2019–2025: Governor, Bank of Mongolia

== Awards and Recognition ==

- 2021: Bloomberg Awards, Innovation of the Year
- 2021: Awarded the title of "Honored Economist of Mongolia" by the decree of the President of Mongolia
- 2023: Grand Bull Awards, Banking Reform
- 2023: Central Banking Institute, Fintech and Regtech Global Awards
- 2023: Mongolian National Olympic Committee, Golden Star Medal
- 2024: Global Finance, Central Banking Report Cards, “A-”
- 2025: National University of Mongolia Business School, Honorary Doctorate
- 2025: Global Finance, Central Banking Report Cards, “A-”
- 2025: Bloomberg TV Mongolia, Economic Catalyst Award

== Sports ==
Lkhagvasüren is an International Master in Archery, after winning over 30 medals in city and national tournaments. He also participated in several international competitions, including the Socialist Youth Friendship Archery Championship, the 2006 Doha Asian Games, the 2018 Asia Pacific Masters Games, and the 2025 World Masters Games, where he was awarded an individual bronze medal and a silver medal as part of a mixed team.

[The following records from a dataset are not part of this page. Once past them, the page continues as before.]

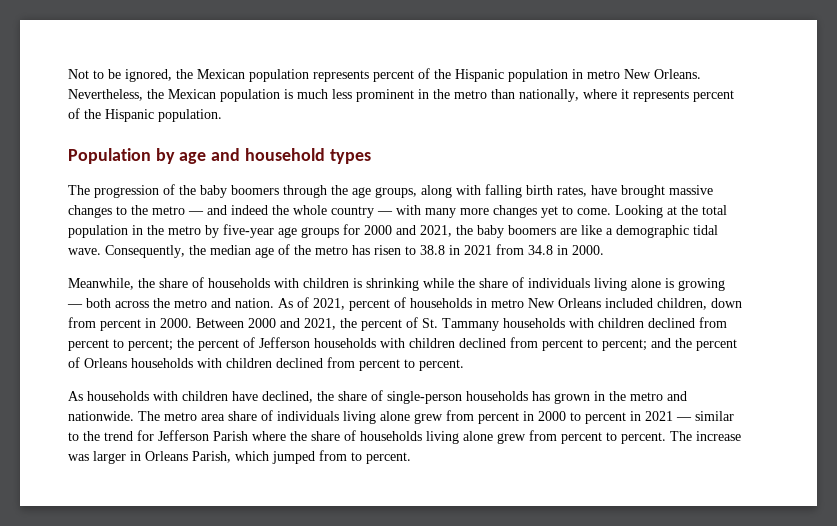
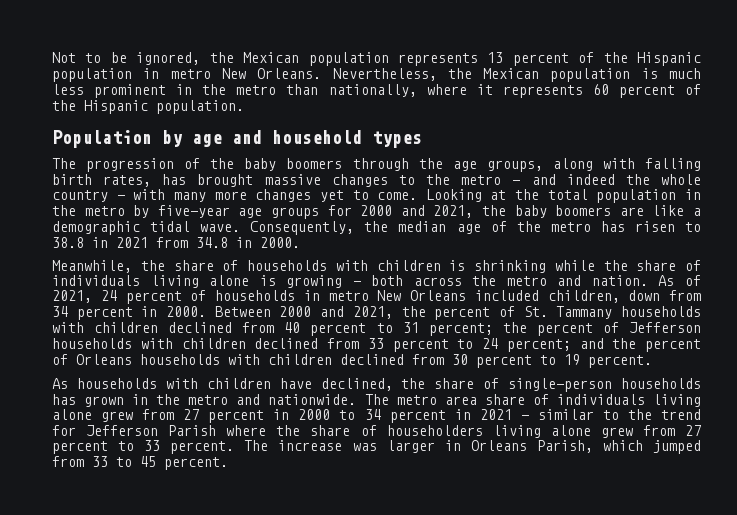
- Not to be ignored, the Mexican population represents percent of the Hispanic population in metro New Orleans.
+ Not to be ignored, the Mexican population represents 13 percent of the Hispanic population in metro New Orleans.
- Nevertheless, the Mexican population is much less prominent in the metro than nationally, where it represents percent of the Hispanic population.
+ Nevertheless, the Mexican population is much less prominent in the metro than nationally, where it represents 60 percent of the Hispanic population.
- The progression of the baby boomers through the age groups, along with falling birth rates, have brought massive changes to the metro — and indeed the whole country — with many more changes yet to come.
+ The progression of the baby boomers through the age groups, along with falling birth rates, has brought massive changes to the metro — and indeed the whole country — with many more changes yet to come.
- As of 2021, percent of households in metro New Orleans included children, down from percent in 2000.
+ As of 2021, 24 percent of households in metro New Orleans included children, down from 34 percent in 2000.
- Between 2000 and 2021, the percent of St. Tammany households with children declined from percent to percent; the percent of Jefferson households with children declined from percent to percent; and the percent of Orleans households with children declined from percent to percent.
+ Between 2000 and 2021, the percent of St. Tammany households with children declined from 40 percent to 31 percent; the percent of Jefferson households with children declined from 33 percent to 24 percent; and the percent of Orleans households with children declined from 30 percent to 19 percent.
- The metro area share of individuals living alone grew from percent in 2000 to percent in 2021 — similar to the trend for Jefferson Parish where the share of households living alone grew from percent to percent.
+ The metro area share of individuals living alone grew from 27 percent in 2000 to 34 percent in 2021 — similar to the trend for Jefferson Parish where the share of householders living alone grew from 27 percent to 33 percent.
- The increase was larger in Orleans Parish, which jumped from to percent.
+ The increase was larger in Orleans Parish, which jumped from 33 to 45 percent.

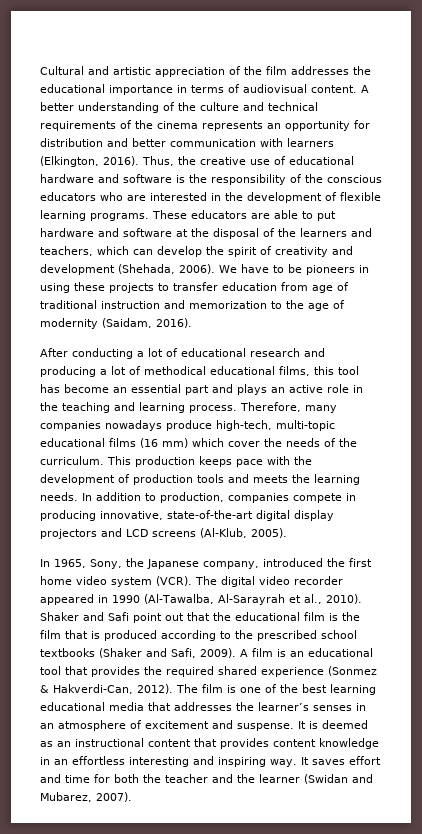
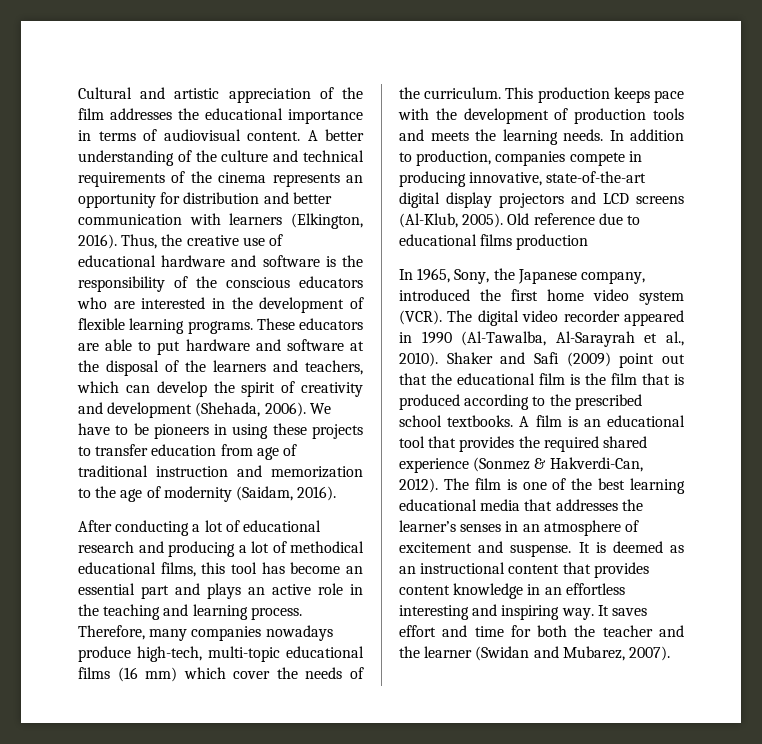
+ Old reference due to educational films production
- Shaker and Safi point out that the educational film is the film that is produced according to the prescribed school textbooks (Shaker and Safi, 2009).
+ Shaker and Safi (2009) point out that the educational film is the film that is produced according to the prescribed school textbooks.

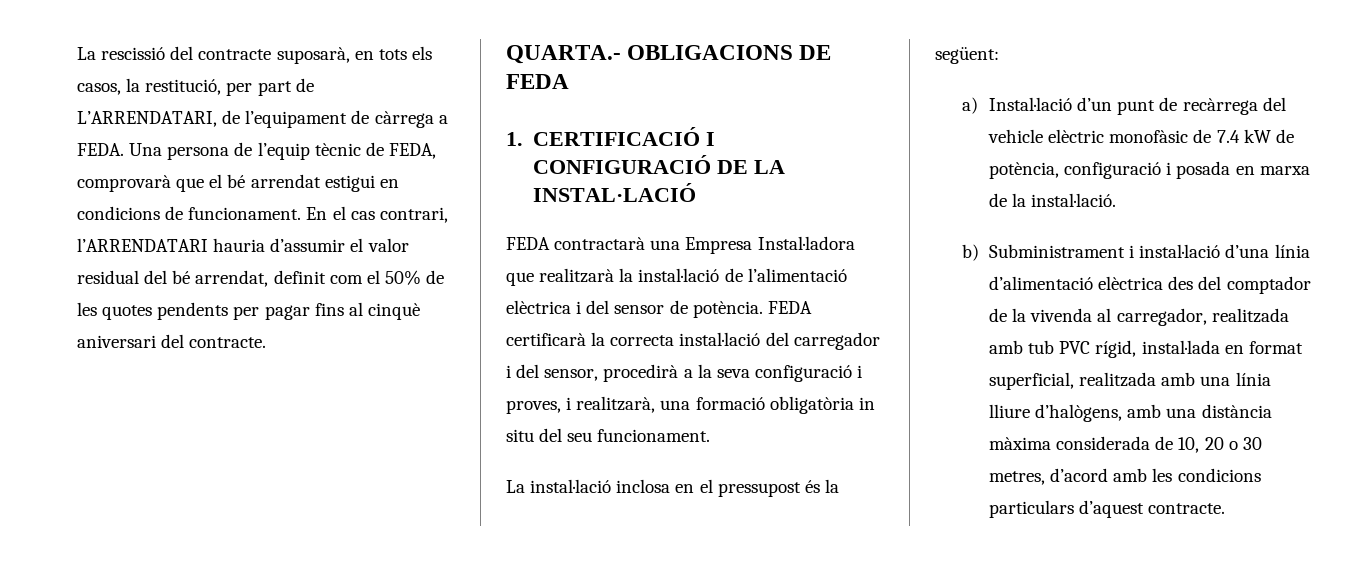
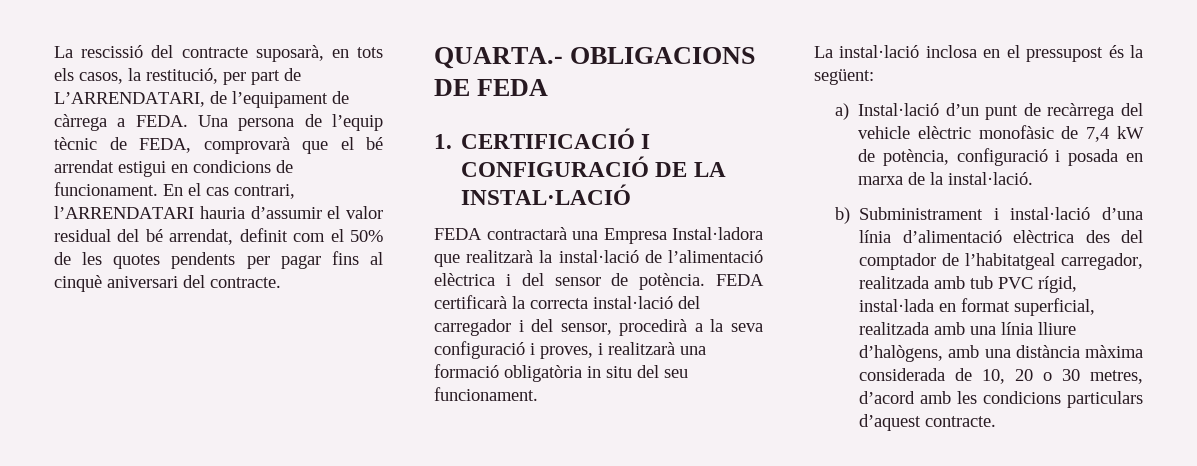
- FEDA certificarà la correcta instal·lació del carregador i del sensor, procedirà a la seva configuració i proves, i realitzarà, una formació obligatòria in situ del seu funcionament.
+ FEDA certificarà la correcta instal·lació del carregador i del sensor, procedirà a la seva configuració i proves, i realitzarà una formació obligatòria in situ del seu funcionament.
- a) Instal·lació d’un punt de recàrrega del vehicle elèctric monofàsic de 7.4 kW de potència, configuració i posada en marxa de la instal·lació.
+ a) Instal·lació d’un punt de recàrrega del vehicle elèctric monofàsic de 7,4 kW de potència, configuració i posada en marxa de la instal·lació.
- b) Subministrament i instal·lació d’una línia d’alimentació elèctrica des del comptador de la vivenda al carregador, realitzada amb tub PVC rígid, instal·lada en format superficial, realitzada amb una línia lliure d’halògens, amb una distància màxima considerada de 10, 20 o 30 metres, d’acord amb les condicions particulars d’aquest contracte.
+ b) Subministrament i instal·lació d’una línia d’alimentació elèctrica des del comptador de l’habitatgeal carregador, realitzada amb tub PVC rígid, instal·lada en format superficial, realitzada amb una línia lliure d’halògens, amb una distància màxima considerada de 10, 20 o 30 metres, d’acord amb les condicions particulars d’aquest contracte.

Domestically, Lkhagvasüren regularly participated in the Mongolian National Championships for adults and youth, winning gold, silver, and bronze medals.

Lkhagvasüren takes part in the annual “BANKER” Archery Tournament, initiated by the Bank of Mongolia in 2018 for employees of the banking sector.

Results Banker Archery
| Year | Individual medal | Mixed team medal |
|---|---|---|
| 2019 |  | Gold |
| 2020 |  | Gold |
| 2021 |  | Silver |
| 2022 | Gold | Bronze |
| 2023 |  | Gold |
| 2024 | Gold | Silver |
| 2025 |  |  |

In 2025, Lkhagvasüren successfully competed in the Interbank Archery Championship.